Presidents in Transition; Will’s Statues in danger

Thanksgiving is over and we’re in a Christmas mood. In the spirit of the season I’ll follow a suggestion from a good friend who said, why don’t you lay off Biden and Trump for a while and ride a fresh horse.

Another friend, a fine Democrat in Oklahoma, (yes, there are still a lot of wonderful Democrats in Oklahoma but here lately they’ve been outnumbered.) Well, this friend kinda scolded me for not insisting that Trump open up the White House to Biden’s folks so they could prepare for the transition. Amazingly, before I could send a telegram to Trump, he had already done it! Immediately, Mr. Biden jumped on Amtrak in Wilmington. He took his bicycle so he could ride from the Station to 1600 Pennsylvania Avenue. That’s his subtle hint to John Kerry.

The transition team has serious work to do. Since the Blue states won out over Red states, anything in the White House with even a hint of red has to go. The red towels with tiny elephants in the President’s private bathroom will be replaced by blue ones with donkeys. The red Fiesta dinnerware from West Virginia will be replaced with fine China from… China.  Their red-to-blue fixation may show some hope of reconciliation–right there in Nature–when they get to the Rose Garden.

Democrats complain about Trump’s lawyers filing lawsuits over election results in Pennsylvania, Georgia, and other states. Most folks, including Republicans, admit there aren’t enough miscounted ballots to erase a Biden-Harris lead. The time to insist that election officials across the country clean up their voter registration lists and eliminate fraud is after you’ve WON the election, not lost it. See, when you’ve lost, if you complain and sue ‘em, they just think it’s sour grapes and they don’t take you seriously. After the 2016 election is when Trump should have jumped on all the states to root out cheaters, dead voters, and registration errors. Not 2020.

Here’s a question from a reader: What would happen if ANTIFA tried to tear down a Will Rogers statue? If she’s referring to one where I’m riding my favorite horse, Soapsuds, they had better not approach from the rear. Soapsuds might just haul off and kick the snot out of ‘em. From any other direction, my right arm holding a lasso may come to life and I’ll rope and hold ‘em till the Police show up. If they haven’t been Defunded.

On the other hand, a statue of me without a horse is less at risk from ANTIFA than from Speaker Nancy Pelosi. You may recall a few months ago she removed from the Capitol Rotunda any statue of a Confederate officer or slave owner. Well, I’m still there, in a wide hallway favored by TV newscasters, right outside the main entrance to the House. So please don’t tell her my full name is William Penn Adair Rogers. My Dad named me after a famous Colonel in the Confederate Army that he served under. If she finds out, I may be battered into tiny pieces scattered over the marble floor. So if you’re watching a TV news interview of a Congressman and you don’t see me, but the microphone picks up crunching sounds of bronze on marble as other folks walk by, you may rightly suspect I’m just another casualty of 2020.
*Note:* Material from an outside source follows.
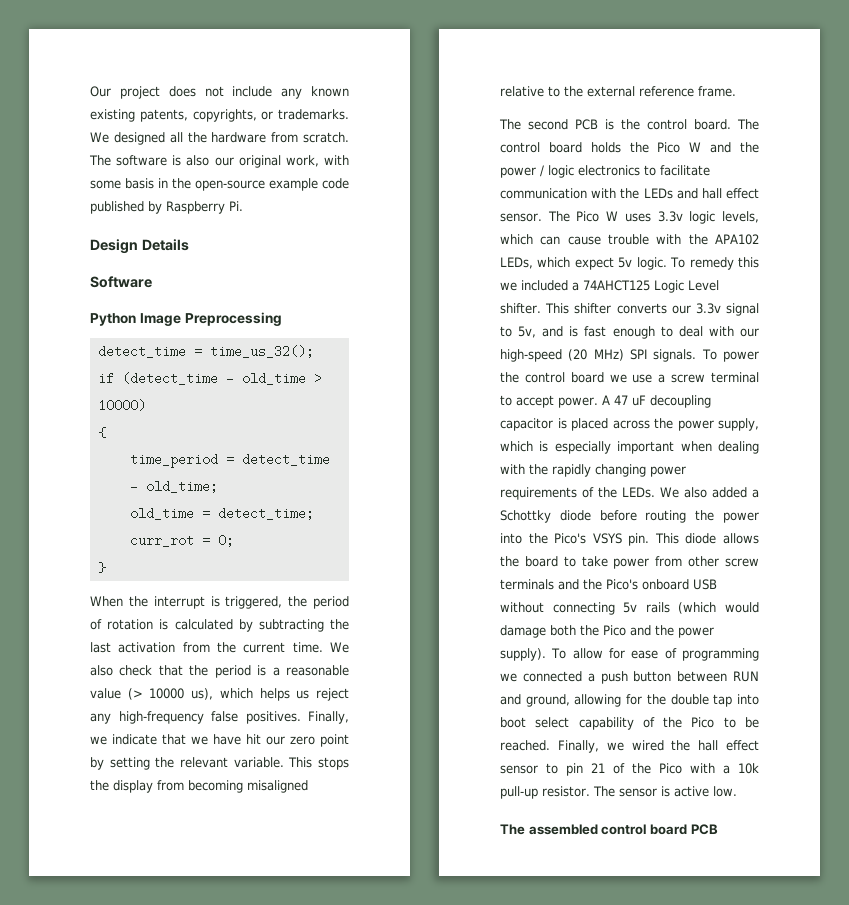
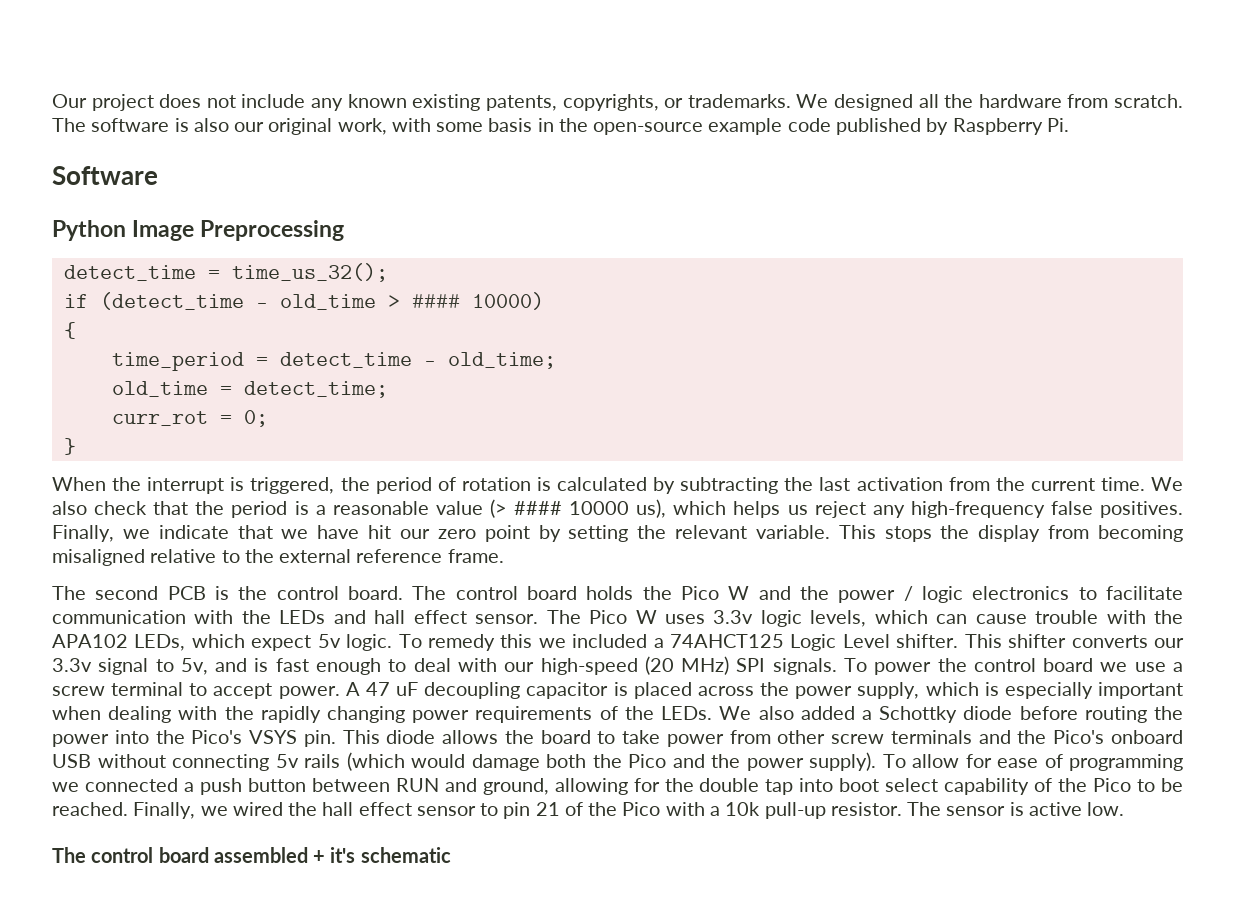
[90,239,189,254] // Design Details -> (1069, 125) none
(322, 378) none -> [411,294,460,308] ####
(143, 694) none -> [514,501,563,515] ####
[528,824,718,835] assembled control board PCB -> [91,847,451,863] control board assembled + it's schematic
Historic quotes by Will Rogers:

“Herbert [Hoover] has invited Franklin [Roosevelt] down to see him. Now, on the face of it, that looks like the last word in hospitality. But let’s look that gift horse in the face. Is Herbert just crazy about Franklin? No, prominent men are never crazy about each other.” DT #1959, Nov. 14, 1932

“Here is one thing I want somebody to explain to me: Why is it, during a campaign, after a campaign, or at any other time, why can’t our Presidents speak of each other by name and say, ‘Well, I wish Mr. So-and-so well. He is a fine man and will make you a good President.’ Or, to have the victor say, ‘He had a hard time, and did the very best he could have under the circumstances.’ Even small-town Mayors have been known to speak of each other complimentary, but if Presidents ever did, I think we would drop dead.” DT #2038, Feb. 14, 1933 (FDR was inaugurated March 4, 1933)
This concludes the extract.